ジャパンディスプレイ 中台連合の支援による資本増強で再建へ

ジャパンディスプレイ 中台連合の支援による資本増強で再建へ
経営再建中の液晶パネルメーカー、「ジャパンディスプレイ」は中国と台湾の企業でつくるグループなどから支援を受け、1100億円を超える資本増強を行うことを正式に発表しました。これによって「ジャパンディスプレイ」の筆頭株主は中国と台湾の企業などでつくるグループとなります。
発表によりますと、ジャパンディスプレイは台湾のタッチパネルメーカー「TPK」と中国の投資ファンド「ハーベストテック」、台湾の金融機関「フーボングループ」でつくるグループから支援を受けることで合意したということです。

具体的には、新たに株式を発行する第三者割当増資と社債の発行で600億円の資金を調達します。

そのうえで、現在、筆頭株主となっている官民ファンドの「INCJ」からも追加の金融支援を受けることで、年内に合わせて1170億円の資本増強を行うということです。

こうした支援によって、中国と台湾の企業などでつくるグループはジャパンディスプレイの株式の49.8%を保有することになり、「INCJ」に代わって筆頭株主になります。

今後は共同で有機ELパネルを生産することも検討しているということです。

「ジャパンディスプレイ」は、これまで4年連続で最終赤字になっていて、昨年度も最大の取引先であるアップルのiPhoneの販売不振で業績が悪化し、経営立て直しを迫られていました。

ジャパンディスプレイは国の主導のもと、日立製作所、ソニー、東芝の3社の事業を統合して官民ファンドが支援するいわゆる「日の丸」戦略で再建を目指してきましたが、その戦略の有効性が問われることになりそうです。

月崎社長「支援継続で新たなスタートを」

都内で記者会見したジャパンディスプレイの月崎義幸社長は「スマートフォンのビジネスは中国の台頭で価格競争が激しくなり、財務状況が急速に悪化している。今回の資本業務提携と、INCJからの支援の継続によって新たなスタートを切って中長期的な成長に取り組んでいきたい」と述べました。

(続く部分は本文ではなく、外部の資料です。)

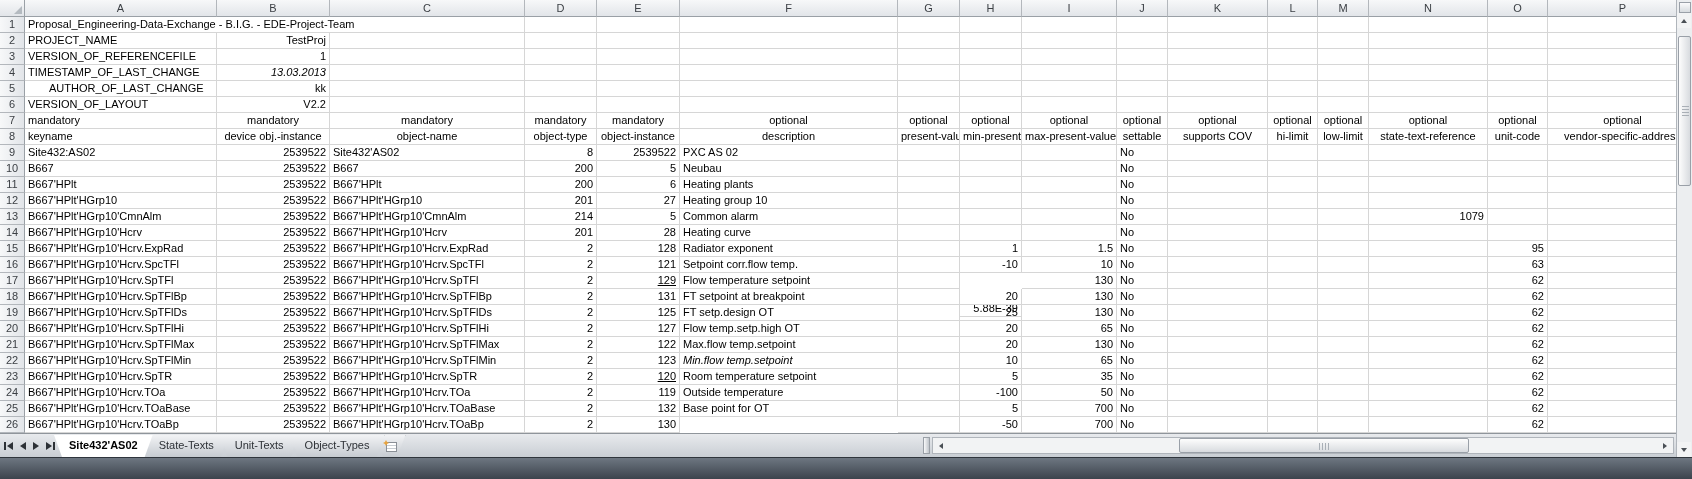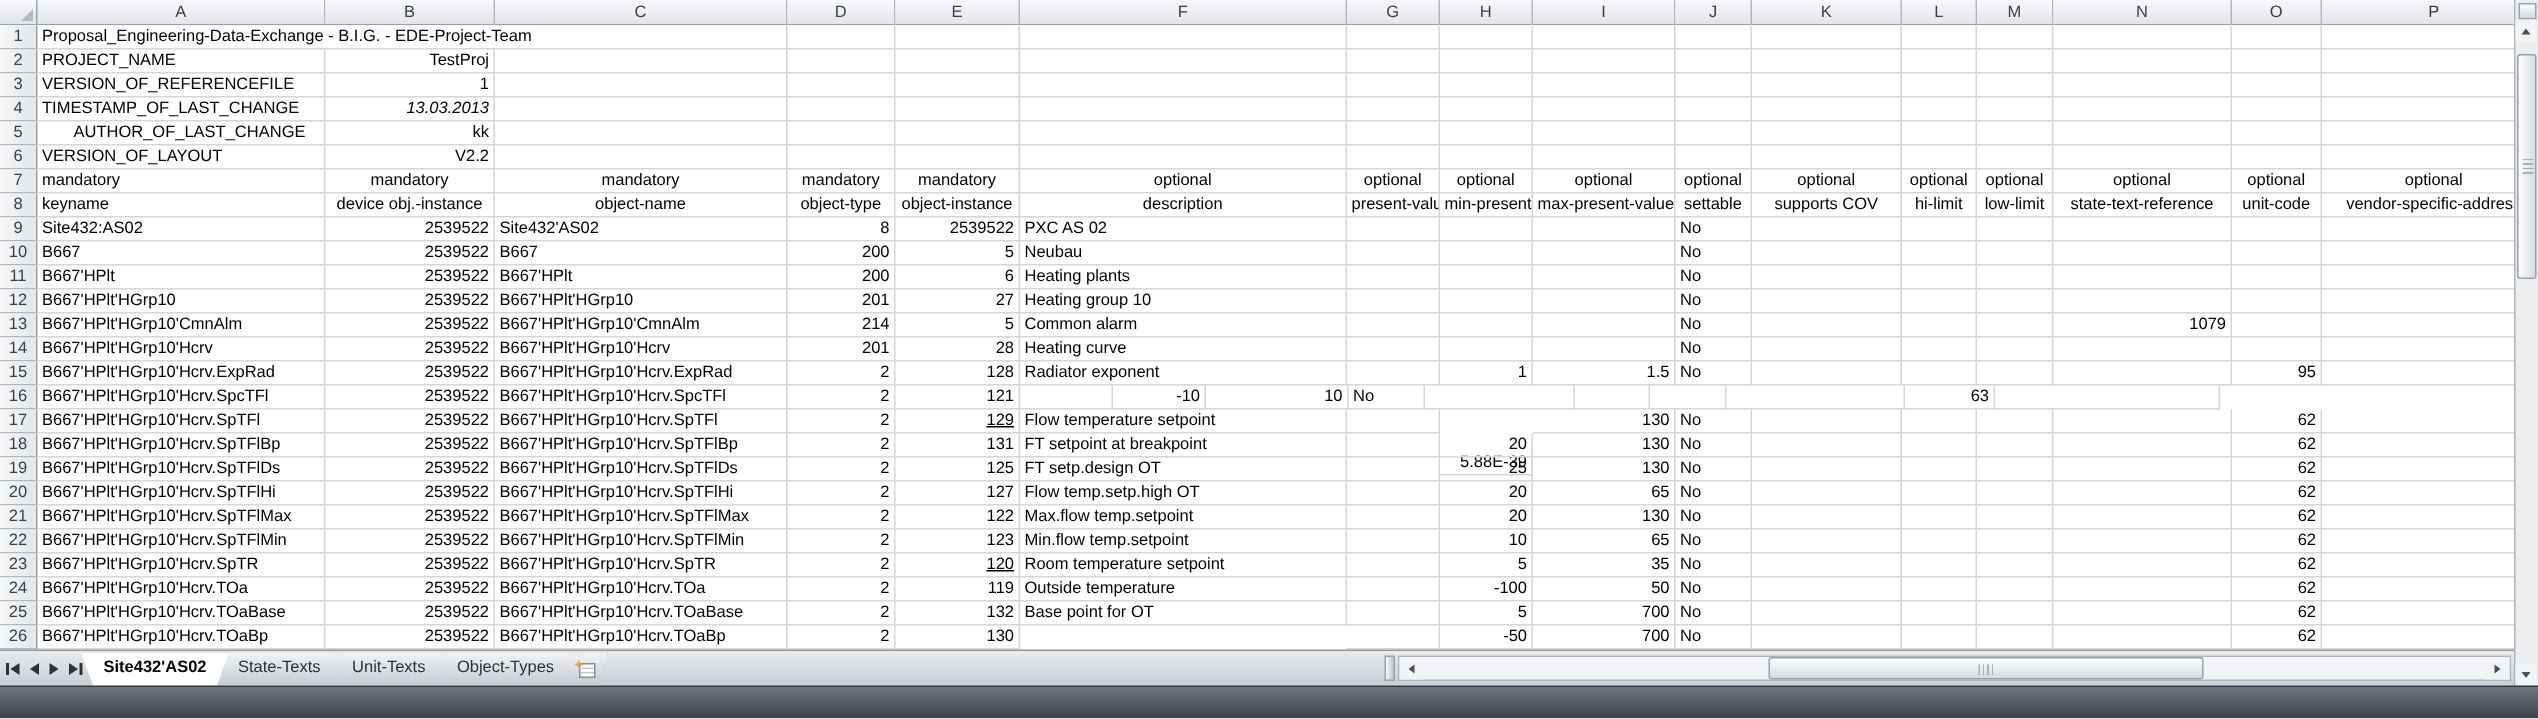"Setpoint corr.flow temp." div.c { html: none -> <div>Setpoint corr.flow temp.</div> }
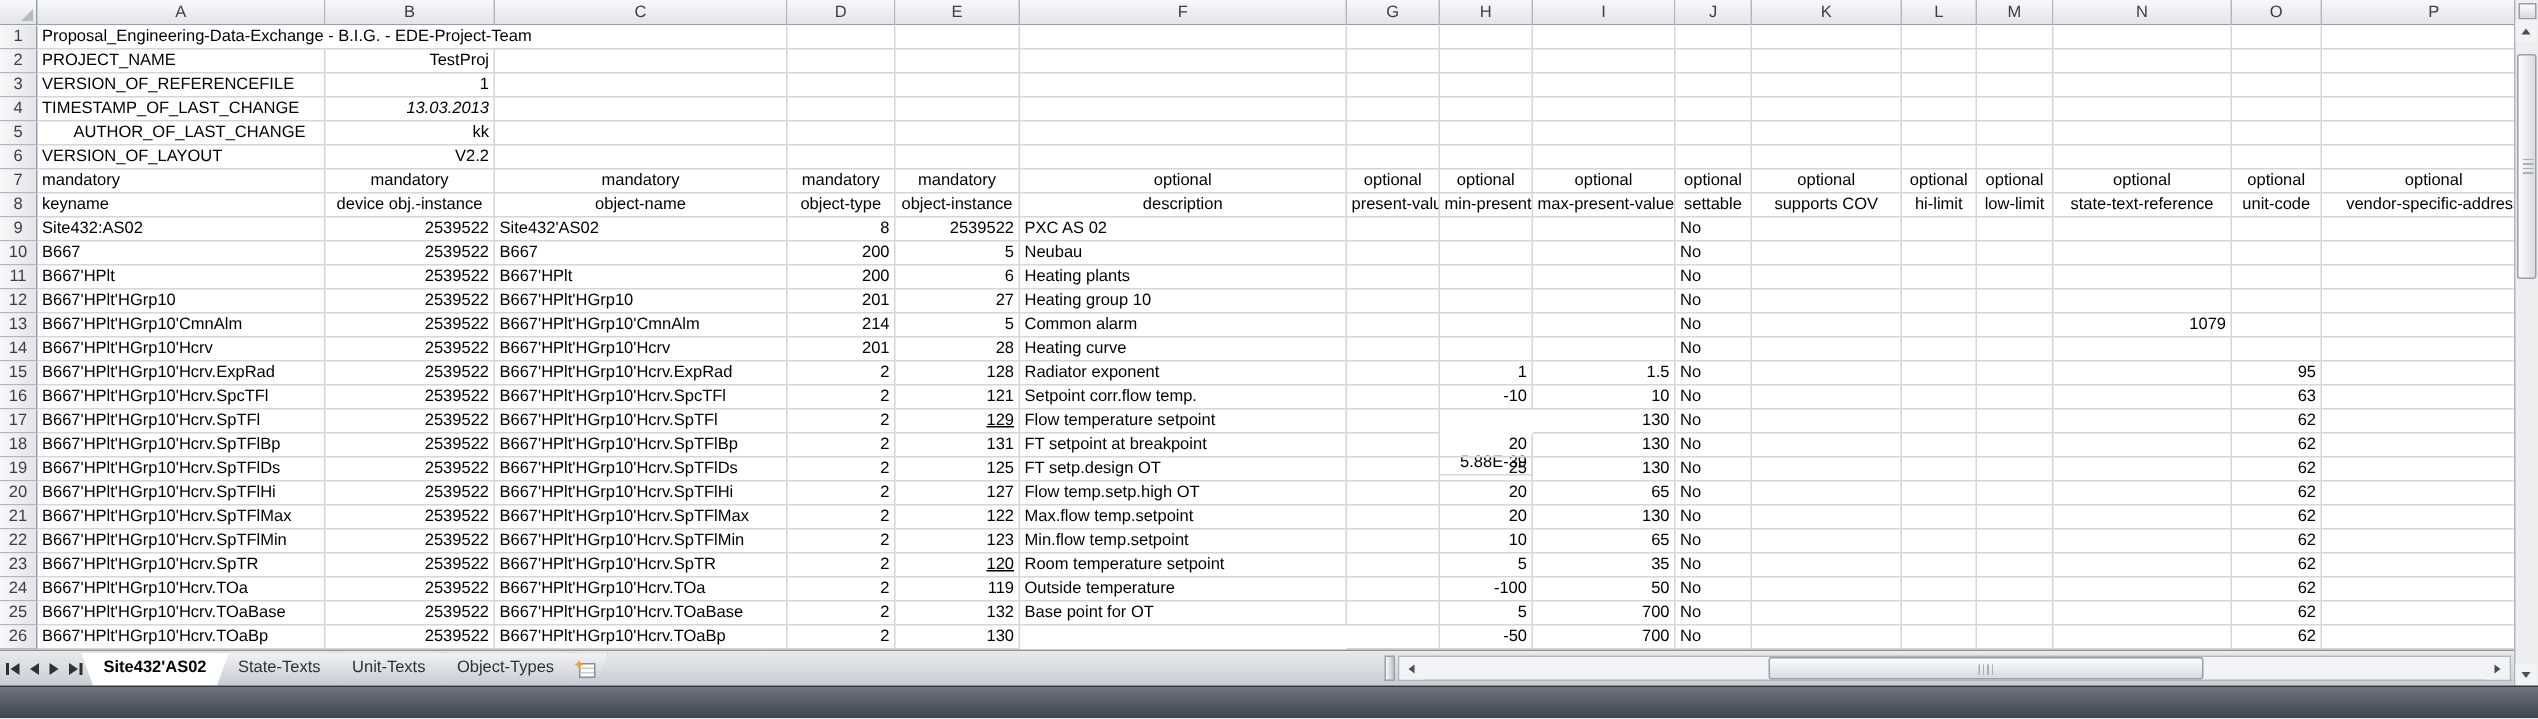"Min.flow temp.setpoint" div.c { font-style: none -> italic }
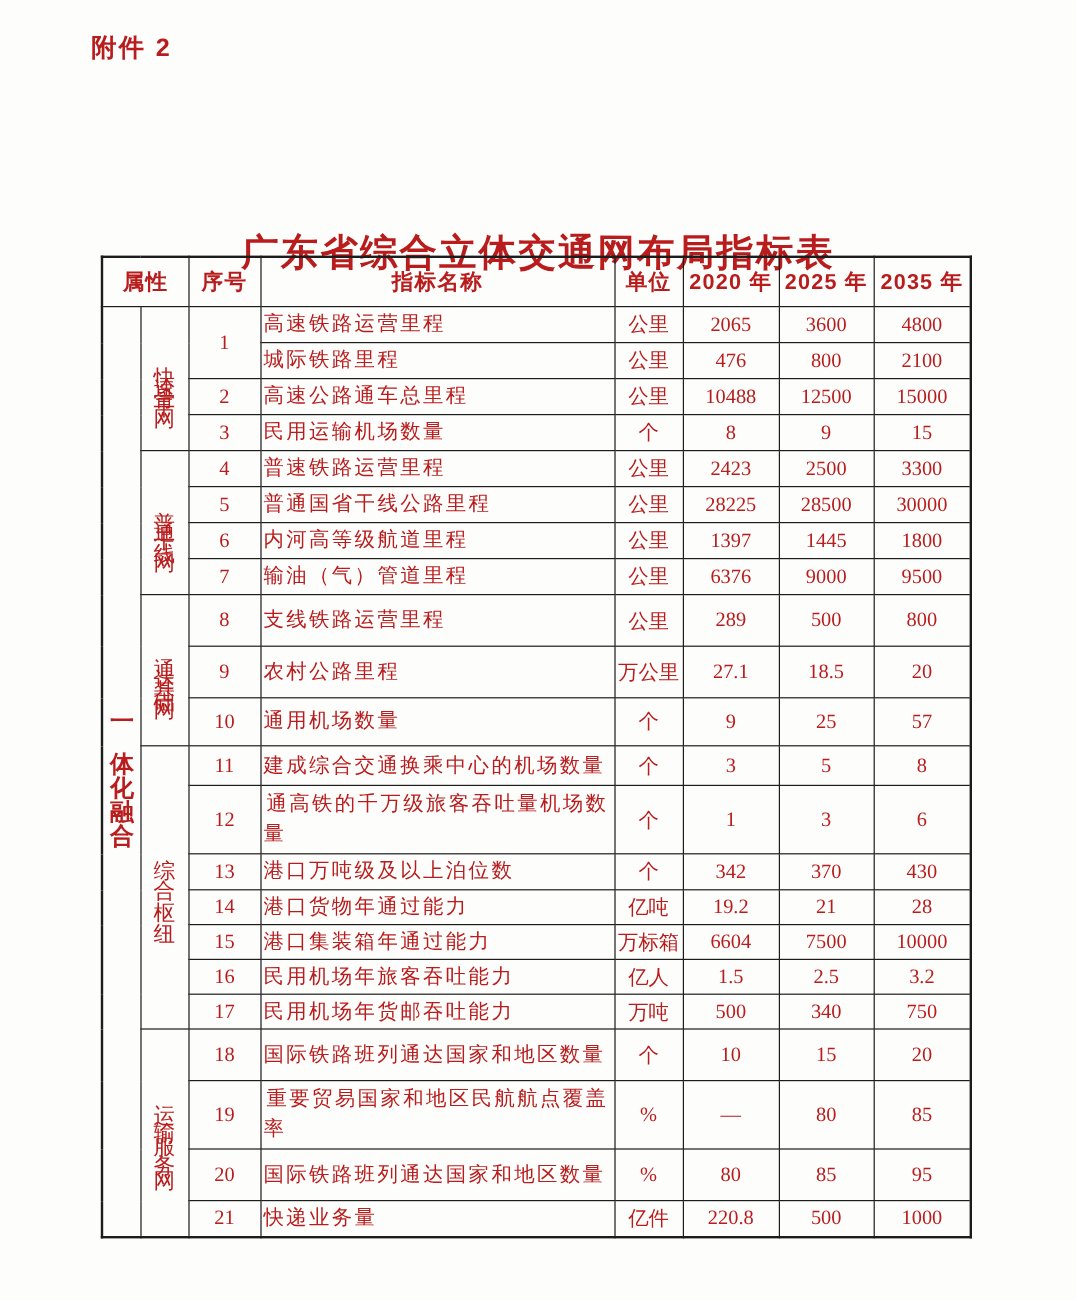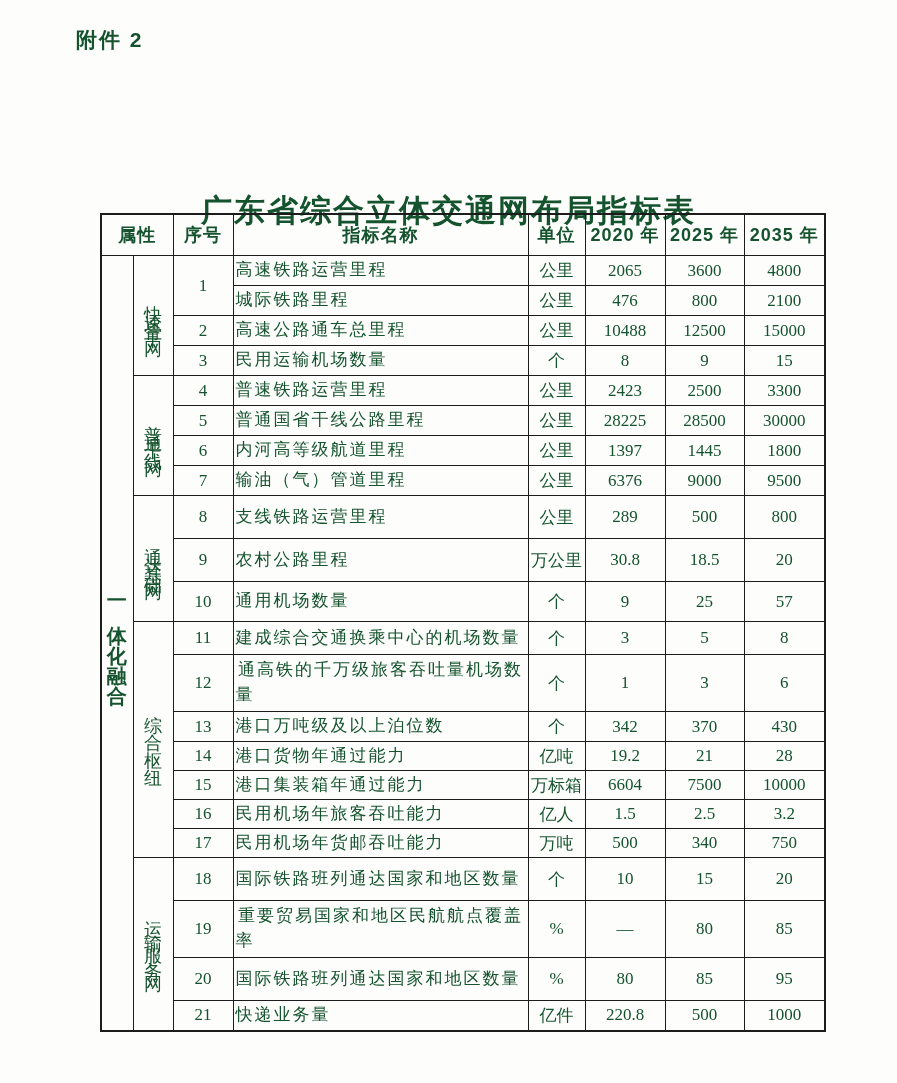"附件 2" .page { color: #14532d -> #b91c1c }
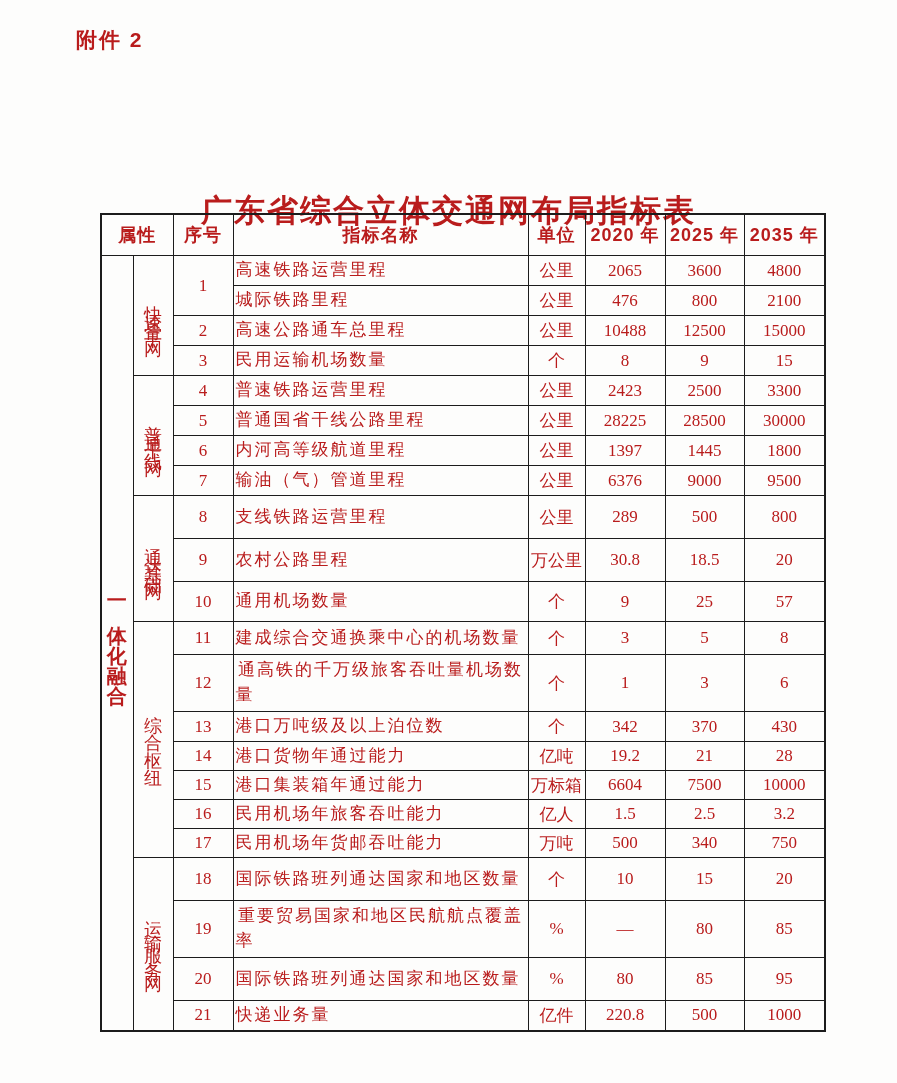"属性" table.indicators { left: 100px -> 84px }
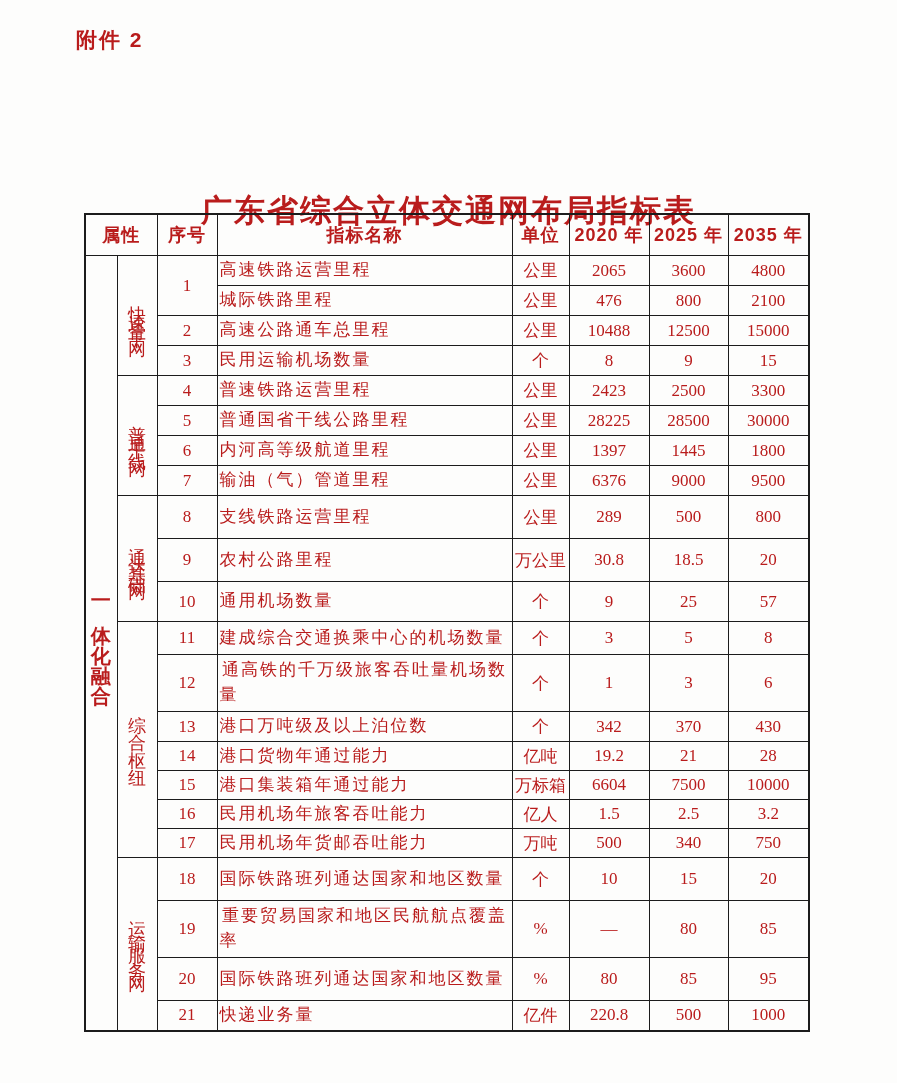"30.8" td { text: 30.8 -> 27.1 }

また、いわゆる「日の丸液晶メーカー」として誕生したにもかかわらず、海外の企業から出資を受けることについては「われわれはすでに世界でビジネスを展開している。グローバル企業という認識のもとで、日本だけに頼らない資金調達によって飛躍につなげたい」と述べました。

一方、月崎社長は「国内拠点の統廃合は視野に入れている」と述べ、国内外で約3800人の従業員の削減に踏み切った2017年度に続く追加の構造改革を検討する考えを示しました。